# Grieving the loss of another....



## dirt_girl (Apr 8, 2005)

I am grieving the loss of my hiking partner. Jerry Abdinoor at the age of 59, passed over on April 2.
Last summer when on a mission to bag three peaks in one day, solo, I met another solo hiker on his way up as I was desending my second mountain. 
He came to walk with me the last portion of my third peak that day. I was hot, tired, sore and dirty, not fit company for anyone! Jerry just showed up, 
he lifted my spirits and lightened my step, just by keeping me company. That day Jerry became my hiking partner for the remainder of the summer and into the fall. 
A quiet, knowledgeable man who spent all year hiking in the Whites. He was quick to smile and spoke encouragement and kindness always. 
Jerry joined us on Zealand for 9/11 and helped make that trip all that it was and now he has gone. 
Goodbye, Jerry.
I will hold my memories close. 
I will sit with this sadness until it becomes my friend too. 
I am not alone.

Peace
dirt_girl


----------



## ChileMass (Apr 8, 2005)

Dirt Girl - 

Welcome back to AZ.com - I'm sorry it's under such sad circumstances. 

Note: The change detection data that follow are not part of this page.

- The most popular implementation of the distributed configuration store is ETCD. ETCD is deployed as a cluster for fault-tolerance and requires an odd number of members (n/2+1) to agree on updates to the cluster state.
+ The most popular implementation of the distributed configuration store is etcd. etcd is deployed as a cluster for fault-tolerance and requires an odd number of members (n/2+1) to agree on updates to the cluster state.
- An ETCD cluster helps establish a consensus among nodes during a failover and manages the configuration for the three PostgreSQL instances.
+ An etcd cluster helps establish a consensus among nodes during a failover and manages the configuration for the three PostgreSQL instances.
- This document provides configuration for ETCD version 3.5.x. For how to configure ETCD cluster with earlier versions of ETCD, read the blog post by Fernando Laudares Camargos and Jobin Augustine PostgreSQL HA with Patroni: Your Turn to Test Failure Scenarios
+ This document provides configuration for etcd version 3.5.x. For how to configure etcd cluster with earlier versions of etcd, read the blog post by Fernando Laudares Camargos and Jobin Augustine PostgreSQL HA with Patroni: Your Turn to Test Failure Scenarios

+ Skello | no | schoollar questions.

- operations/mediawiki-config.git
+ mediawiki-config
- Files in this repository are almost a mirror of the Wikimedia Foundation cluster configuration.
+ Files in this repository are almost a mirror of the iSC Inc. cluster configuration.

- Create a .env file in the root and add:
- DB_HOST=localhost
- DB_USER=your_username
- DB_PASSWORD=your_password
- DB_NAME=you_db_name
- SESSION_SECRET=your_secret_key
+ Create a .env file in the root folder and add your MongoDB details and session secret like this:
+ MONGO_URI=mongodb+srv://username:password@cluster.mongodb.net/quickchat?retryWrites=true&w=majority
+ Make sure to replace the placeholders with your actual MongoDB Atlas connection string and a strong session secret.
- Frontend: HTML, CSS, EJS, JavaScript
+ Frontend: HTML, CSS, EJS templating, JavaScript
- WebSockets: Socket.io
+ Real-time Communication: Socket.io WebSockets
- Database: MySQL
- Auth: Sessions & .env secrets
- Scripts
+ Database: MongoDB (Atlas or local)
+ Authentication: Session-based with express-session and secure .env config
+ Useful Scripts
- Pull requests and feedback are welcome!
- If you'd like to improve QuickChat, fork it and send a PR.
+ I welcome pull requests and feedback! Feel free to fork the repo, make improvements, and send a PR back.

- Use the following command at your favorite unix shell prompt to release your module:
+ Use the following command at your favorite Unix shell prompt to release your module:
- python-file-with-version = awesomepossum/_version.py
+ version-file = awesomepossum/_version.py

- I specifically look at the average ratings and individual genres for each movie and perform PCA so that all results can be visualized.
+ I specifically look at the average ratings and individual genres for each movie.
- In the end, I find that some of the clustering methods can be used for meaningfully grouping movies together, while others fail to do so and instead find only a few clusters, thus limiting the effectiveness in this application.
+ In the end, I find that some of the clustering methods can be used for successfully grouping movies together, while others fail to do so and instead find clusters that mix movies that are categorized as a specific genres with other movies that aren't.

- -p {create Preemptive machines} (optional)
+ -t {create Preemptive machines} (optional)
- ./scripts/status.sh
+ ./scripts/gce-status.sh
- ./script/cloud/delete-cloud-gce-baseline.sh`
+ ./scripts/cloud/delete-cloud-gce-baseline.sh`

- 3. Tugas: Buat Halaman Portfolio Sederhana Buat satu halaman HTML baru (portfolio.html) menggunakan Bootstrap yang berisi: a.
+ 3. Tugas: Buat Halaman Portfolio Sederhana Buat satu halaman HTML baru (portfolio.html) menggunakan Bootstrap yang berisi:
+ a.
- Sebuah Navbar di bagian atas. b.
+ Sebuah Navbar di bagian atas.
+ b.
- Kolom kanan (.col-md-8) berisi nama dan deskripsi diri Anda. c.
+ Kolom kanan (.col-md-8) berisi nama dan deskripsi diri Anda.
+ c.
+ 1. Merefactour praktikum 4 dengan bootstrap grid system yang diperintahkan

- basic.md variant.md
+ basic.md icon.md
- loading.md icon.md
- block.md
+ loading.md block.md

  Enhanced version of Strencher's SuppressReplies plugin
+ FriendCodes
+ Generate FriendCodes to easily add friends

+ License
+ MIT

59 is way too young.  I'm sorry for the loss of your friend.....


----------



## SilentCal (Apr 8, 2005)

Very sorry to hear that. Losing close friends is never an easy time.  Hope everything works out for the best..


----------



## MichaelJ (Apr 8, 2005)

My sympathies to you and all his friends and family.


----------



## MtnMagic (Apr 8, 2005)

I met Jerry on the banks of the Little River, on the slopes of the Twins, on The Twinway, and the Gale River. A wonderfully charming man who I had hoped to hike with again. A fun loving man who loved the outdoors. I will miss you Jerry and will always remember. I am very sorry for our loss.
sniff,


----------



## dirt_girl (Apr 11, 2005)

I wanted post Jerry's passing so people who hiked with him but may not have been otherwise connected to him, would be aware that he's gone. 
Thank you guys for your warmth and kind words, this hiking season will be bittersweet for me. 
Magic, thanks too, for the memory. Hiking the Twins was great! I believe you bailed Jerry and I out of the jam that day...  
It's good to know that you also had the pleasure of knowing and keeping company with Jerry.
You are so right, each and every time a fellow hiker passes over, it is felt throughout the intire hiking community. 
It is truly "our loss".   
We hike with _their_ spirit.
Peace
dirt_girl


----------